Output all entries exactly; images excluded.

▶ _Data to examine_:
>>>
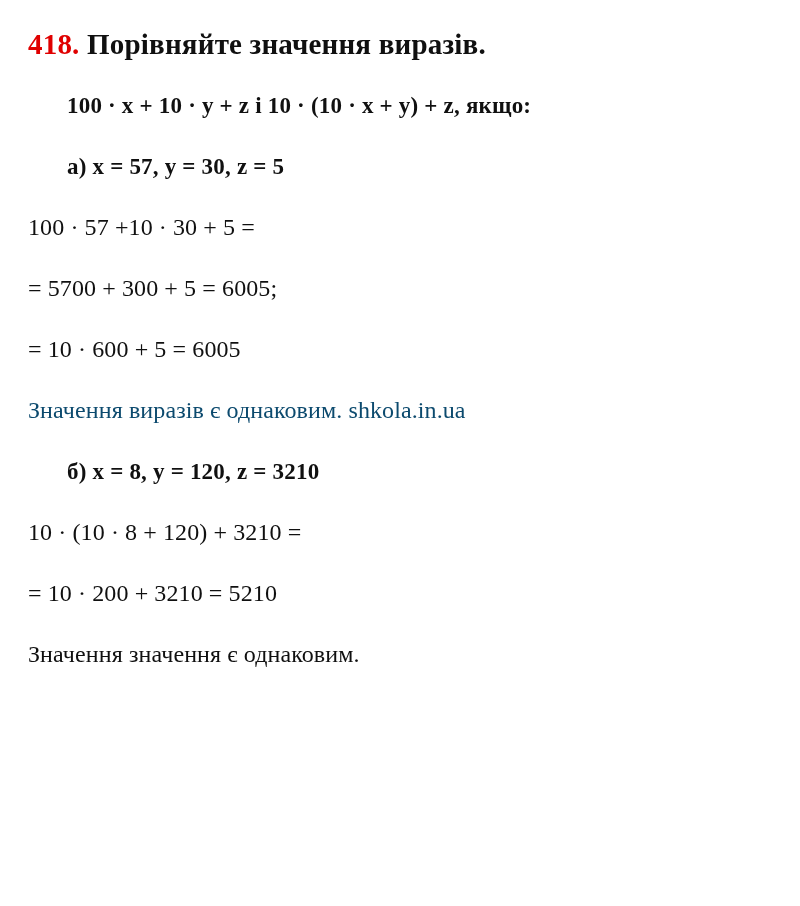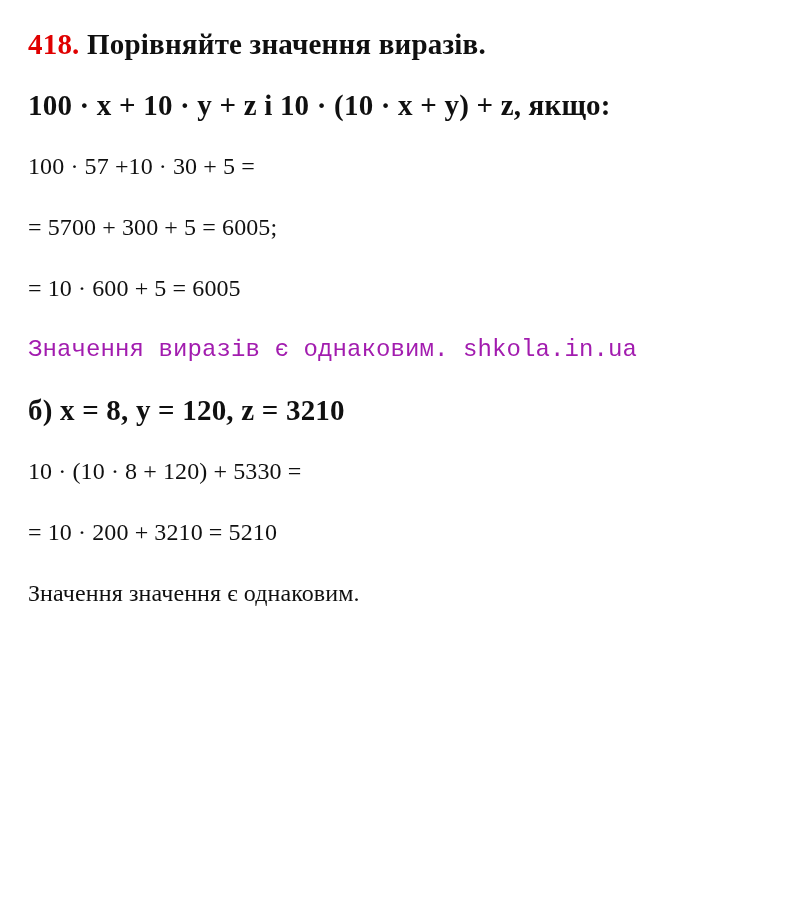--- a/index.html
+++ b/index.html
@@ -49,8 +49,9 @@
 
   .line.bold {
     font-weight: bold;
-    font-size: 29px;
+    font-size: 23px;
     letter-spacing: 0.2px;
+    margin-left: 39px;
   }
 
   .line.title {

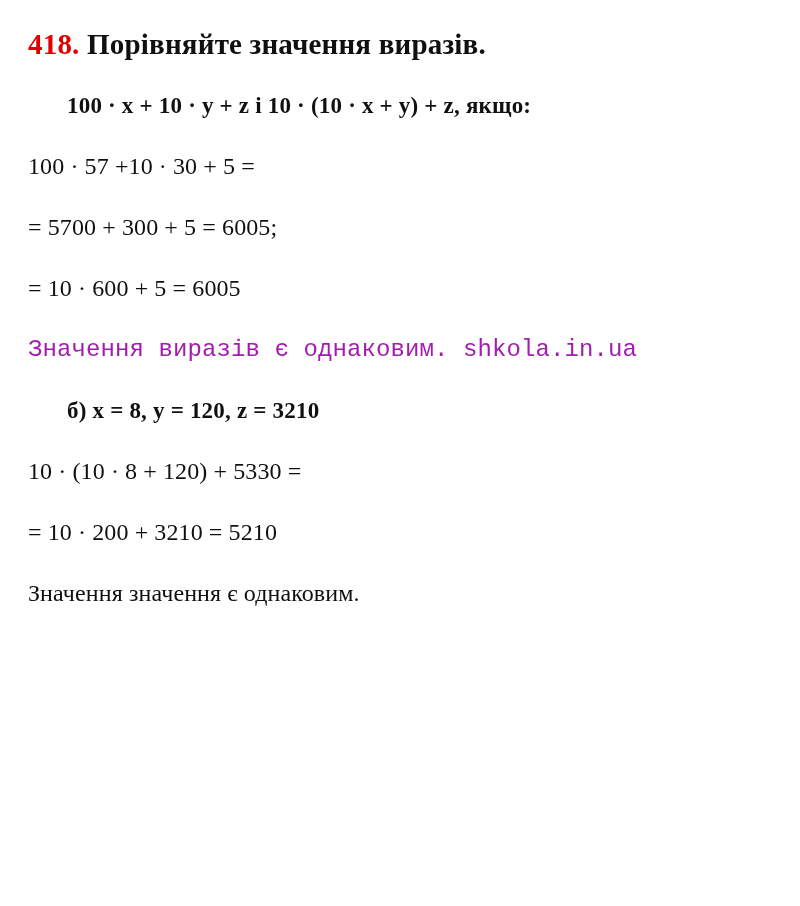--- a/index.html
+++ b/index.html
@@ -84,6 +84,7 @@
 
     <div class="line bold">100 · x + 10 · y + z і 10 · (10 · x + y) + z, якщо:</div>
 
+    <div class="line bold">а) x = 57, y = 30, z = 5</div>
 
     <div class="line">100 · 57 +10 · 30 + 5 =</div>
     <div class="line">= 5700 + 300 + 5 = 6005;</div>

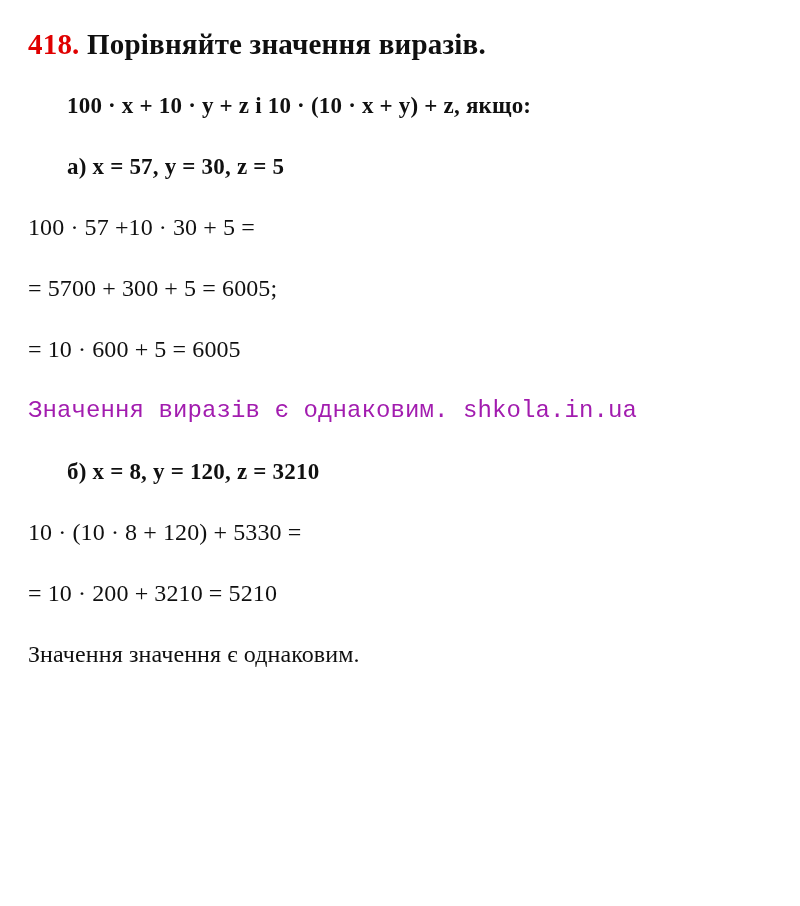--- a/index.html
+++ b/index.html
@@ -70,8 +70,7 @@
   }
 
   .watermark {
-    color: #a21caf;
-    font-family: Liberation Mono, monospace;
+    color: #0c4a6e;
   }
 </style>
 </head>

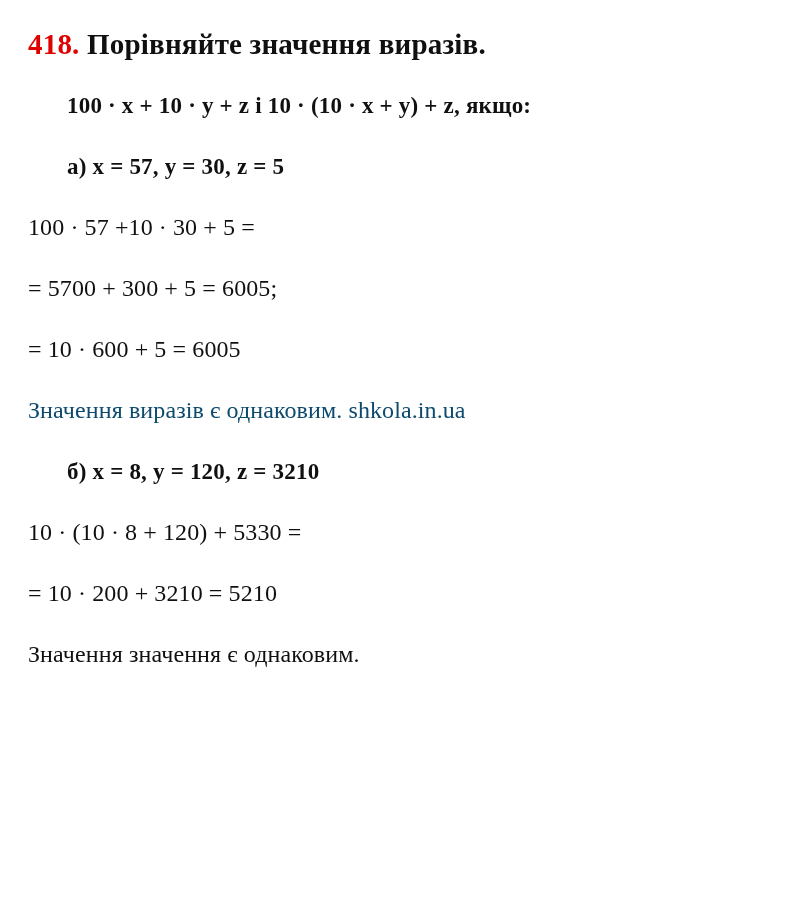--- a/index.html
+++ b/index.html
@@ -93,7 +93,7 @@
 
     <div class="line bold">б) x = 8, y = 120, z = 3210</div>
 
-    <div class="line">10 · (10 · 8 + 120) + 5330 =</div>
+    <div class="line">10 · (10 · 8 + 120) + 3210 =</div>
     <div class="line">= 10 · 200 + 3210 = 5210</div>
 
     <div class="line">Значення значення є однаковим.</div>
<<<
▶ _Result_:
--- a/index.html
+++ b/index.html
@@ -49,8 +49,9 @@
 
   .line.bold {
     font-weight: bold;
-    font-size: 29px;
+    font-size: 23px;
     letter-spacing: 0.2px;
+    margin-left: 39px;
   }
 
   .line.title {

--- a/index.html
+++ b/index.html
@@ -84,6 +84,7 @@
 
     <div class="line bold">100 · x + 10 · y + z і 10 · (10 · x + y) + z, якщо:</div>
 
+    <div class="line bold">а) x = 57, y = 30, z = 5</div>
 
     <div class="line">100 · 57 +10 · 30 + 5 =</div>
     <div class="line">= 5700 + 300 + 5 = 6005;</div>

--- a/index.html
+++ b/index.html
@@ -70,8 +70,7 @@
   }
 
   .watermark {
-    color: #a21caf;
-    font-family: Liberation Mono, monospace;
+    color: #0c4a6e;
   }
 </style>
 </head>

--- a/index.html
+++ b/index.html
@@ -93,7 +93,7 @@
 
     <div class="line bold">б) x = 8, y = 120, z = 3210</div>
 
-    <div class="line">10 · (10 · 8 + 120) + 5330 =</div>
+    <div class="line">10 · (10 · 8 + 120) + 3210 =</div>
     <div class="line">= 10 · 200 + 3210 = 5210</div>
 
     <div class="line">Значення значення є однаковим.</div>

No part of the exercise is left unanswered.